> _Problem_: Your output should be the lines from the one with "[183,172,484,189] [107,200,483,218] either" through the end of the entries below, set down word for word and nothing else.
····················
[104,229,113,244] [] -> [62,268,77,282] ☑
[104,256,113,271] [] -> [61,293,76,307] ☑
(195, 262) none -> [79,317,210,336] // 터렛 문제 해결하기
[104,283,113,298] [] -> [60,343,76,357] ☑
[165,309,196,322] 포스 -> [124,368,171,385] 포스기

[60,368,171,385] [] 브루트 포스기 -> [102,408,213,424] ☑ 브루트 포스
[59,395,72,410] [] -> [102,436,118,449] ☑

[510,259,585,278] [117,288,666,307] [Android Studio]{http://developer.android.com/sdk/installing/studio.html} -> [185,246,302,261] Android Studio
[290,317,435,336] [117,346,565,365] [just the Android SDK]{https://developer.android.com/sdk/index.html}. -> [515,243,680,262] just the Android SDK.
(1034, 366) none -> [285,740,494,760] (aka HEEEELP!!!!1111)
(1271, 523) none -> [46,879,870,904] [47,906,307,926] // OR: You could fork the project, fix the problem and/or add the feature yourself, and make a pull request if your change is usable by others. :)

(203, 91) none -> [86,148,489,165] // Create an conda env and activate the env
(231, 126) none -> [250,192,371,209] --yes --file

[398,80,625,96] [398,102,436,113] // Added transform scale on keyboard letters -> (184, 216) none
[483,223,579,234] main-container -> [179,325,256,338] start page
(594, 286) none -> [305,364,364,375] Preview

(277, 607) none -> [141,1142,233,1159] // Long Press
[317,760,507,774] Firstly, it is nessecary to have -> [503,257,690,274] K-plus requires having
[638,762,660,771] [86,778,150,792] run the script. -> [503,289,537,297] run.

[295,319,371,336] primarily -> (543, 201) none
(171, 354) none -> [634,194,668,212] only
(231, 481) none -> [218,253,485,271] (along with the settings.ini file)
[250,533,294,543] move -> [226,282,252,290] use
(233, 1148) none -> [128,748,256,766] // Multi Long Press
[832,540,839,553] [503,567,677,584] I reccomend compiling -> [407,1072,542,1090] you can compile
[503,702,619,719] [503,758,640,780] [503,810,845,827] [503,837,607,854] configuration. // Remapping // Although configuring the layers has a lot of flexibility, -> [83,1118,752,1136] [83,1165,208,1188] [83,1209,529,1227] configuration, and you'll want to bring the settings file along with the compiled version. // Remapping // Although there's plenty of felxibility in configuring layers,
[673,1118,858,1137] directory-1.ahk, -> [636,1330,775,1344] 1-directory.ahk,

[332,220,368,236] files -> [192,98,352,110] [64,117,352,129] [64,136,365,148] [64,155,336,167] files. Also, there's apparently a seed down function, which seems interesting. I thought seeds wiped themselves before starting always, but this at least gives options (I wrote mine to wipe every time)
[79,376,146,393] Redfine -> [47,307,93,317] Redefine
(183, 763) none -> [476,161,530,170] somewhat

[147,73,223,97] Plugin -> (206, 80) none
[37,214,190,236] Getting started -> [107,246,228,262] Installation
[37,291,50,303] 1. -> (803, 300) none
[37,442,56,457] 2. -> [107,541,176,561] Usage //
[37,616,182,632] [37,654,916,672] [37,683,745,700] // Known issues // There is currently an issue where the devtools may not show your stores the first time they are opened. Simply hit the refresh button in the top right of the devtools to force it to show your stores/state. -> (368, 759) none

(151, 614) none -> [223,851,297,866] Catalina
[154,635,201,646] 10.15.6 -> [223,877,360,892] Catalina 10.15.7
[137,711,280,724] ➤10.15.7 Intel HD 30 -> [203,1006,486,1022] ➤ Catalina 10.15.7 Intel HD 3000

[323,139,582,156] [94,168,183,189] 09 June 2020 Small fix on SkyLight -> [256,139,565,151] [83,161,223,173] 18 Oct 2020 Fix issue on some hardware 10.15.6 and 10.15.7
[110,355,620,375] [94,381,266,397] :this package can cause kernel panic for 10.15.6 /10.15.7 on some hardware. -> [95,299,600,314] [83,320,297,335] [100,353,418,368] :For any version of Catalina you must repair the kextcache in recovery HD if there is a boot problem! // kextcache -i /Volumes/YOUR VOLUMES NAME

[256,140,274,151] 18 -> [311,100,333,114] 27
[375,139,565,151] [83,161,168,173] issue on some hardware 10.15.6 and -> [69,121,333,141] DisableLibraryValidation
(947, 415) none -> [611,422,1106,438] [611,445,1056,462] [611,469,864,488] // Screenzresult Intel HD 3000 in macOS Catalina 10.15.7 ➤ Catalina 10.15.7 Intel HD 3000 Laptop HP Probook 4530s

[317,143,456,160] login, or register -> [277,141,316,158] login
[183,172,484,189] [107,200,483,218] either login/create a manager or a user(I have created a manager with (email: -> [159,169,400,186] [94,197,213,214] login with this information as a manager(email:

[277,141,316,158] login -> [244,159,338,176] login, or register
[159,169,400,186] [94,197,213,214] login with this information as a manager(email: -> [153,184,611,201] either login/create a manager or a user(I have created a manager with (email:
····················
> _Response below_:
[183,172,484,189] [107,200,483,218] either login/create a manager or a user(I have created a manager with (email: -> [159,169,400,186] [94,197,213,214] login with this information as a manager(email:

[277,141,316,158] login -> [244,159,338,176] login, or register
[159,169,400,186] [94,197,213,214] login with this information as a manager(email: -> [153,184,611,201] either login/create a manager or a user(I have created a manager with (email:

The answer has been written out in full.